* **Goal of the exercise**
Before you finish, make sure every line below has been written out exactly.

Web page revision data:
= = = = = = =
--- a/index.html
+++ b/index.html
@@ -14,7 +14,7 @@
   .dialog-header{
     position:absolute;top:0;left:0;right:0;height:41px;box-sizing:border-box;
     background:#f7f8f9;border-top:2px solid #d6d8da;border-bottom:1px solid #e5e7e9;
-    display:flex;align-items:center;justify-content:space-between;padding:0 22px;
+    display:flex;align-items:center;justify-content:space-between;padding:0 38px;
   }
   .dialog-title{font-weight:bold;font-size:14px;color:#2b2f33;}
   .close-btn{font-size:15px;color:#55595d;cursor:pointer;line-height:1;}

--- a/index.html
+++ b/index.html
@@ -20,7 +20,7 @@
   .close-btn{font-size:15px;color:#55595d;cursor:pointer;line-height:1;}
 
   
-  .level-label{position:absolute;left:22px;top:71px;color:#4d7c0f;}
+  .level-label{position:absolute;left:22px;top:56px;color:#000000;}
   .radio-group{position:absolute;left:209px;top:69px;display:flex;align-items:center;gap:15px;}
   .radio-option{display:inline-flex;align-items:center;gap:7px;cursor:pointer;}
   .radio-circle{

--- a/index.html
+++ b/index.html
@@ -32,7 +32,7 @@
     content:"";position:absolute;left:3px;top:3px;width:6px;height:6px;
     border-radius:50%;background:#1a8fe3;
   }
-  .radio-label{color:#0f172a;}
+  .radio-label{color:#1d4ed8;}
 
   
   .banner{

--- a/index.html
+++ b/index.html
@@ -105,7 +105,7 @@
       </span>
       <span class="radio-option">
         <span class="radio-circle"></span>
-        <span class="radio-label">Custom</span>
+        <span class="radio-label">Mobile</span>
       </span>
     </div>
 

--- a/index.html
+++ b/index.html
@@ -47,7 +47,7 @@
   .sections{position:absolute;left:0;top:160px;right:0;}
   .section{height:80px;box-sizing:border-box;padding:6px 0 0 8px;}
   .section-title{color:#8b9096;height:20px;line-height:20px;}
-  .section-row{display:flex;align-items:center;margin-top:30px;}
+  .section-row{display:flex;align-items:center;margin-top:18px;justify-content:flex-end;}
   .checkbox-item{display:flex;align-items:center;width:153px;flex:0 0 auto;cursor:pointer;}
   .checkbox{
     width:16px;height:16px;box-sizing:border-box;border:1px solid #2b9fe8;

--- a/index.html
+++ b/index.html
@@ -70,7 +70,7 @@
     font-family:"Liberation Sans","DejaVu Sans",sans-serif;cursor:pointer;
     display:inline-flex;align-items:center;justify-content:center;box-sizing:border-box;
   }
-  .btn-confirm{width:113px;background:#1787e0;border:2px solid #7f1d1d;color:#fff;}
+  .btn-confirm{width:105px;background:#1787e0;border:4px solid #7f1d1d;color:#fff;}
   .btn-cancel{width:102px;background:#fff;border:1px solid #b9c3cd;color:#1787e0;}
= = = = = = =
* **Response to the exercise**
--- a/index.html
+++ b/index.html
@@ -14,7 +14,7 @@
   .dialog-header{
     position:absolute;top:0;left:0;right:0;height:41px;box-sizing:border-box;
     background:#f7f8f9;border-top:2px solid #d6d8da;border-bottom:1px solid #e5e7e9;
-    display:flex;align-items:center;justify-content:space-between;padding:0 22px;
+    display:flex;align-items:center;justify-content:space-between;padding:0 38px;
   }
   .dialog-title{font-weight:bold;font-size:14px;color:#2b2f33;}
   .close-btn{font-size:15px;color:#55595d;cursor:pointer;line-height:1;}

--- a/index.html
+++ b/index.html
@@ -20,7 +20,7 @@
   .close-btn{font-size:15px;color:#55595d;cursor:pointer;line-height:1;}
 
   
-  .level-label{position:absolute;left:22px;top:71px;color:#4d7c0f;}
+  .level-label{position:absolute;left:22px;top:56px;color:#000000;}
   .radio-group{position:absolute;left:209px;top:69px;display:flex;align-items:center;gap:15px;}
   .radio-option{display:inline-flex;align-items:center;gap:7px;cursor:pointer;}
   .radio-circle{

--- a/index.html
+++ b/index.html
@@ -32,7 +32,7 @@
     content:"";position:absolute;left:3px;top:3px;width:6px;height:6px;
     border-radius:50%;background:#1a8fe3;
   }
-  .radio-label{color:#0f172a;}
+  .radio-label{color:#1d4ed8;}
 
   
   .banner{

--- a/index.html
+++ b/index.html
@@ -105,7 +105,7 @@
       </span>
       <span class="radio-option">
         <span class="radio-circle"></span>
-        <span class="radio-label">Custom</span>
+        <span class="radio-label">Mobile</span>
       </span>
     </div>
 

--- a/index.html
+++ b/index.html
@@ -47,7 +47,7 @@
   .sections{position:absolute;left:0;top:160px;right:0;}
   .section{height:80px;box-sizing:border-box;padding:6px 0 0 8px;}
   .section-title{color:#8b9096;height:20px;line-height:20px;}
-  .section-row{display:flex;align-items:center;margin-top:30px;}
+  .section-row{display:flex;align-items:center;margin-top:18px;justify-content:flex-end;}
   .checkbox-item{display:flex;align-items:center;width:153px;flex:0 0 auto;cursor:pointer;}
   .checkbox{
     width:16px;height:16px;box-sizing:border-box;border:1px solid #2b9fe8;

--- a/index.html
+++ b/index.html
@@ -70,7 +70,7 @@
     font-family:"Liberation Sans","DejaVu Sans",sans-serif;cursor:pointer;
     display:inline-flex;align-items:center;justify-content:center;box-sizing:border-box;
   }
-  .btn-confirm{width:113px;background:#1787e0;border:2px solid #7f1d1d;color:#fff;}
+  .btn-confirm{width:105px;background:#1787e0;border:4px solid #7f1d1d;color:#fff;}
   .btn-cancel{width:102px;background:#fff;border:1px solid #b9c3cd;color:#1787e0;}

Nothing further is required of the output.